Task prompt: Find every line in the records below that holds the word "align", and copy it out.

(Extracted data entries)
====================

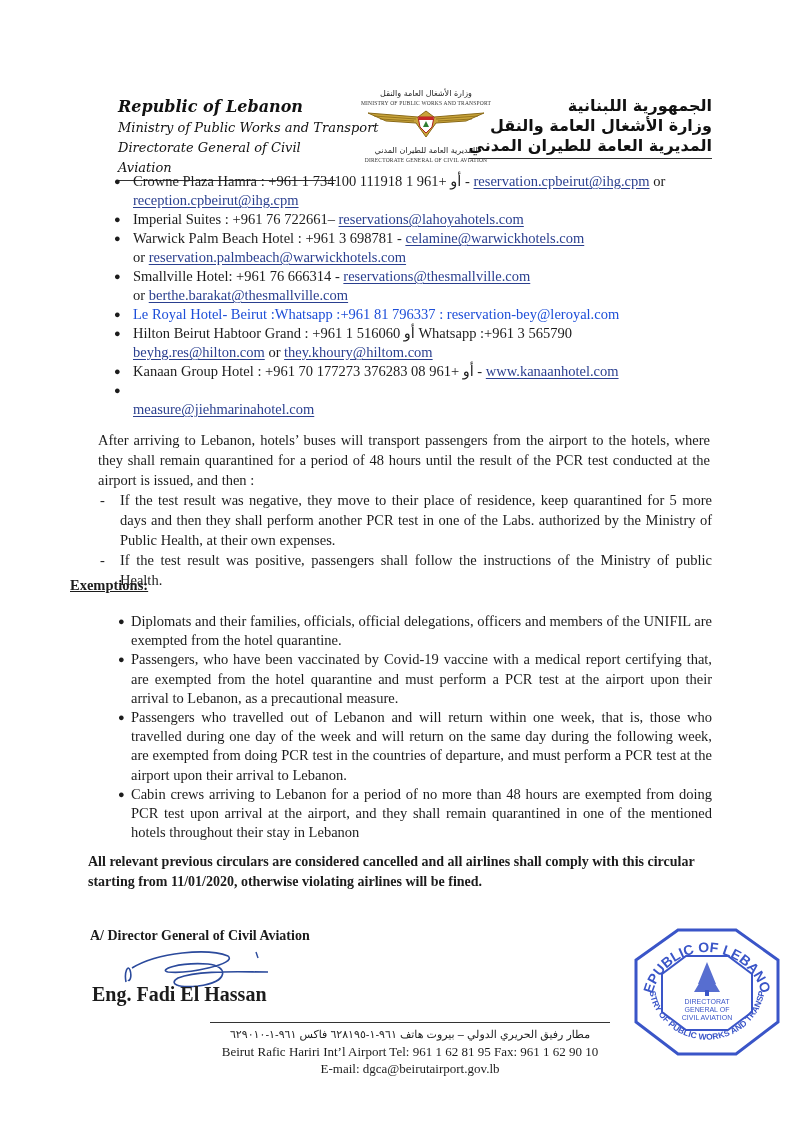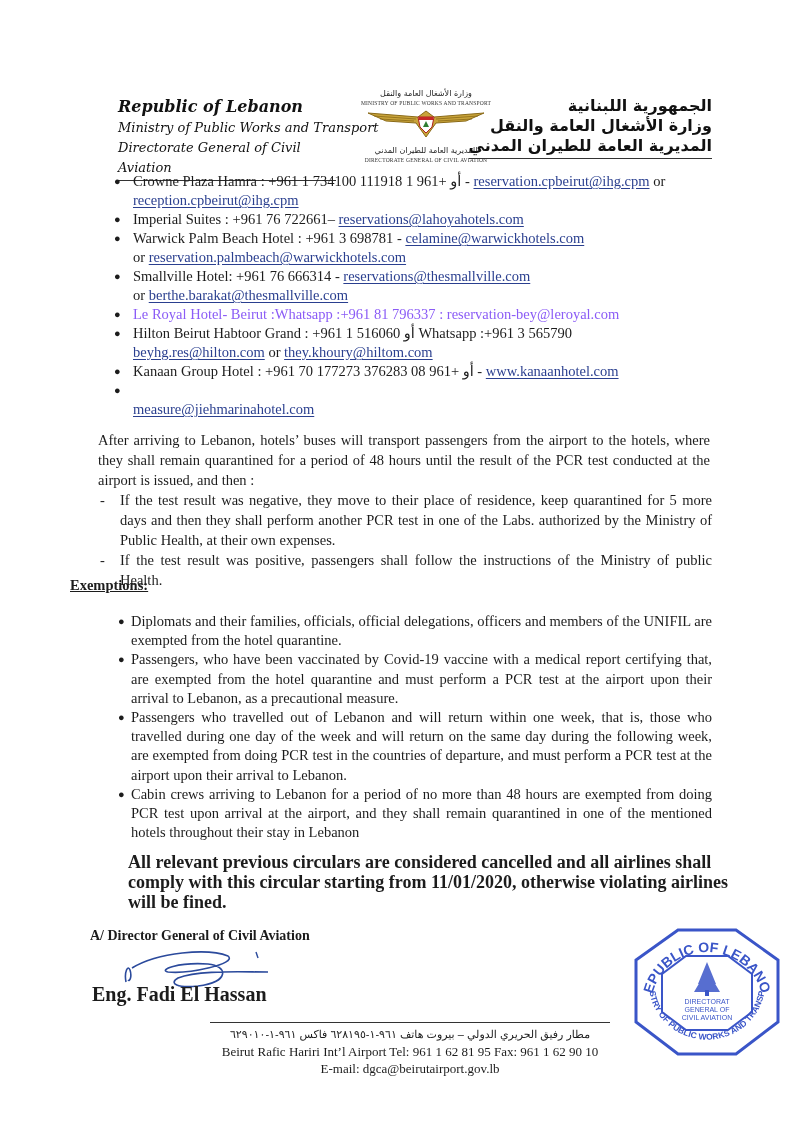--- a/index.html
+++ b/index.html
@@ -27,7 +27,7 @@
   .hotels li { position: relative; padding-left: 23px; margin: 0; }
   .hotels li .bullet { position: absolute; left: 4px; top: 0; font-size: 11px; }
   a.lnk { color: #2a3f8f; text-decoration: underline; text-underline-offset: 2px; }
-  .plain { color: #8b5cf6; }
+  .plain { color: #1d4ed8; }
 
   
   .para { left: 98px; top: 430px; width: 612px; font-size: 14.5px; line-height: 20px; text-align: justify; }

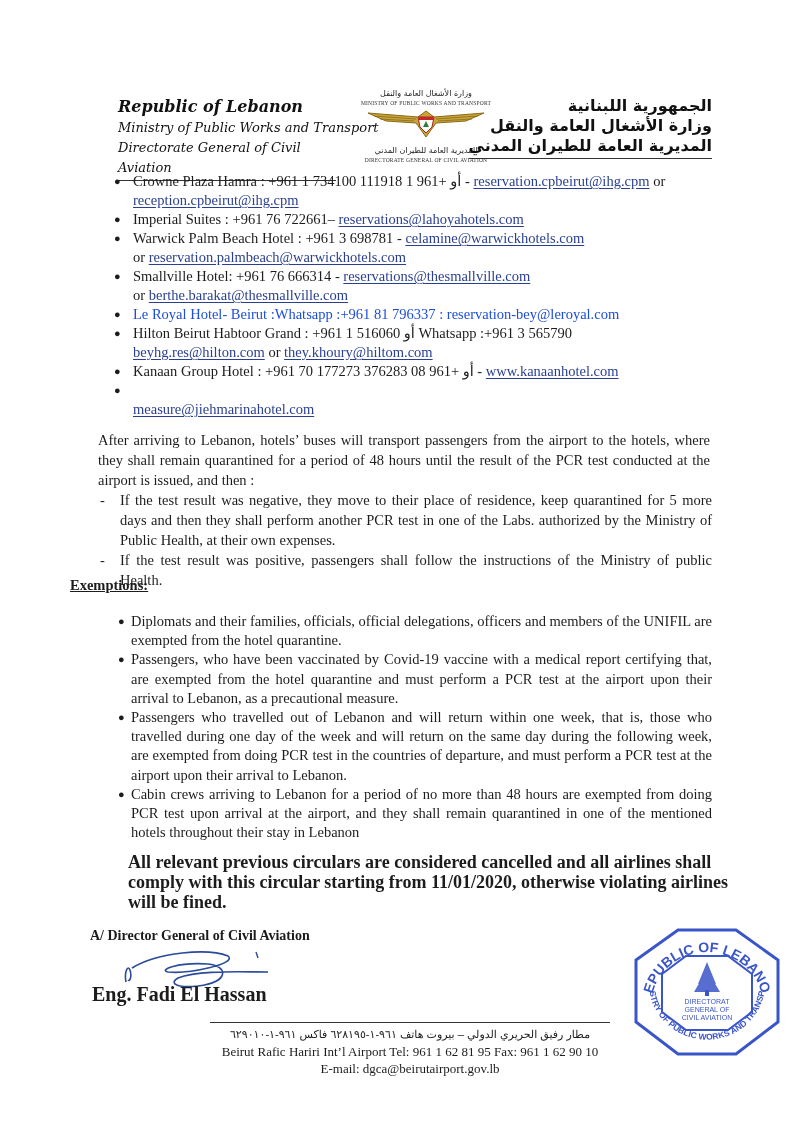--- a/index.html
+++ b/index.html
@@ -41,7 +41,7 @@
   .exem-list li { position: relative; padding-left: 13px; text-align: justify; }
   .exem-list li .bullet { position: absolute; left: 0; top: 0; font-size: 11px; }
 
-  .final { left: 88px; top: 852px; width: 630px; font-size: 18px; font-weight: bold; line-height: 20px; margin-left: 40px; }
+  .final { left: 88px; top: 852px; width: 630px; font-size: 14px; font-weight: bold; line-height: 20px; }
 
   .sig-title { left: 90px; top: 928px; font-size: 14px; font-weight: bold; }
   .signature { left: 118px; top: 942px; width: 160px; height: 48px; }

====================

Response area:
   .para { left: 98px; top: 430px; width: 612px; font-size: 14.5px; line-height: 20px; text-align: justify; }
   .exem-list li { position: relative; padding-left: 13px; text-align: justify; }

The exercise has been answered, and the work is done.